_Excerpted records:_
▼▼▼
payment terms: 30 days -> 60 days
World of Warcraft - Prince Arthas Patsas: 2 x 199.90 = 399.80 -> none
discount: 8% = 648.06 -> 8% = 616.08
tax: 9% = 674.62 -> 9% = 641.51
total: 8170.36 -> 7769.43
▲▲▲
▼▼▼
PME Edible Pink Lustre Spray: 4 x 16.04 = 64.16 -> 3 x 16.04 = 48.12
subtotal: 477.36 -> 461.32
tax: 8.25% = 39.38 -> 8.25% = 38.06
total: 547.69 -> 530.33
▲▲▲
▼▼▼
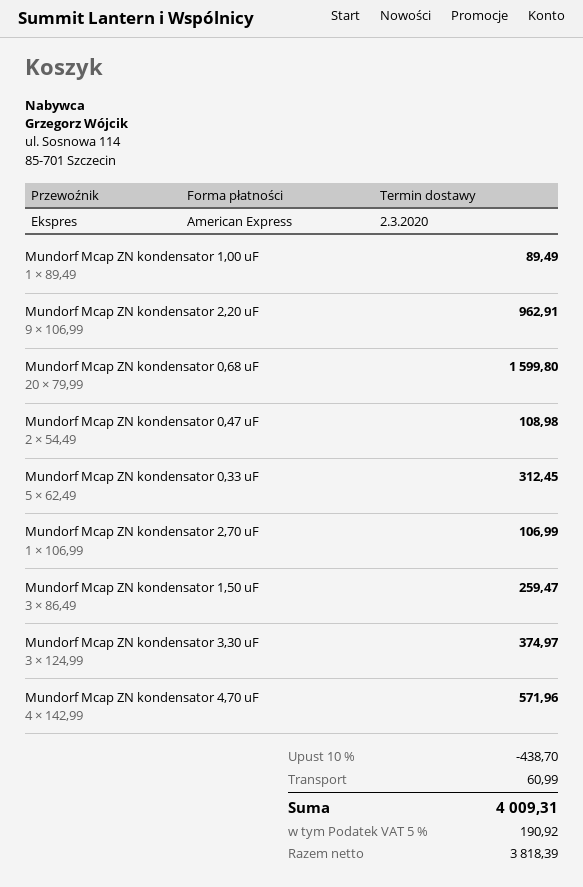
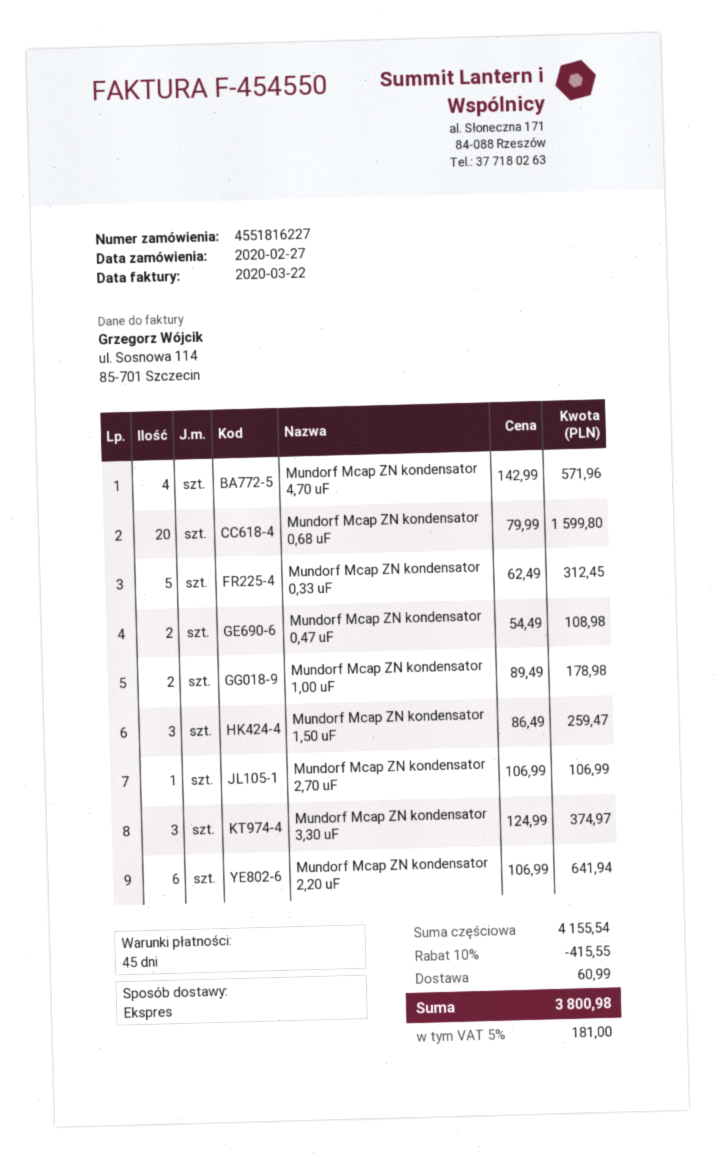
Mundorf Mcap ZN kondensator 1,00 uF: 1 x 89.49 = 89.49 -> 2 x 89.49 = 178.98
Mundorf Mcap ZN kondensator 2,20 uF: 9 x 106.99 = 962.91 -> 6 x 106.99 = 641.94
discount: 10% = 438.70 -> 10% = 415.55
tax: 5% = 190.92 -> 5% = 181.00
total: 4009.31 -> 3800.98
▲▲▲
_The problem:_ Each line in the data that holds the string "discount" must be returned.

_Your response:_
discount: 8% = 648.06 -> 8% = 616.08
discount: 10% = 438.70 -> 10% = 415.55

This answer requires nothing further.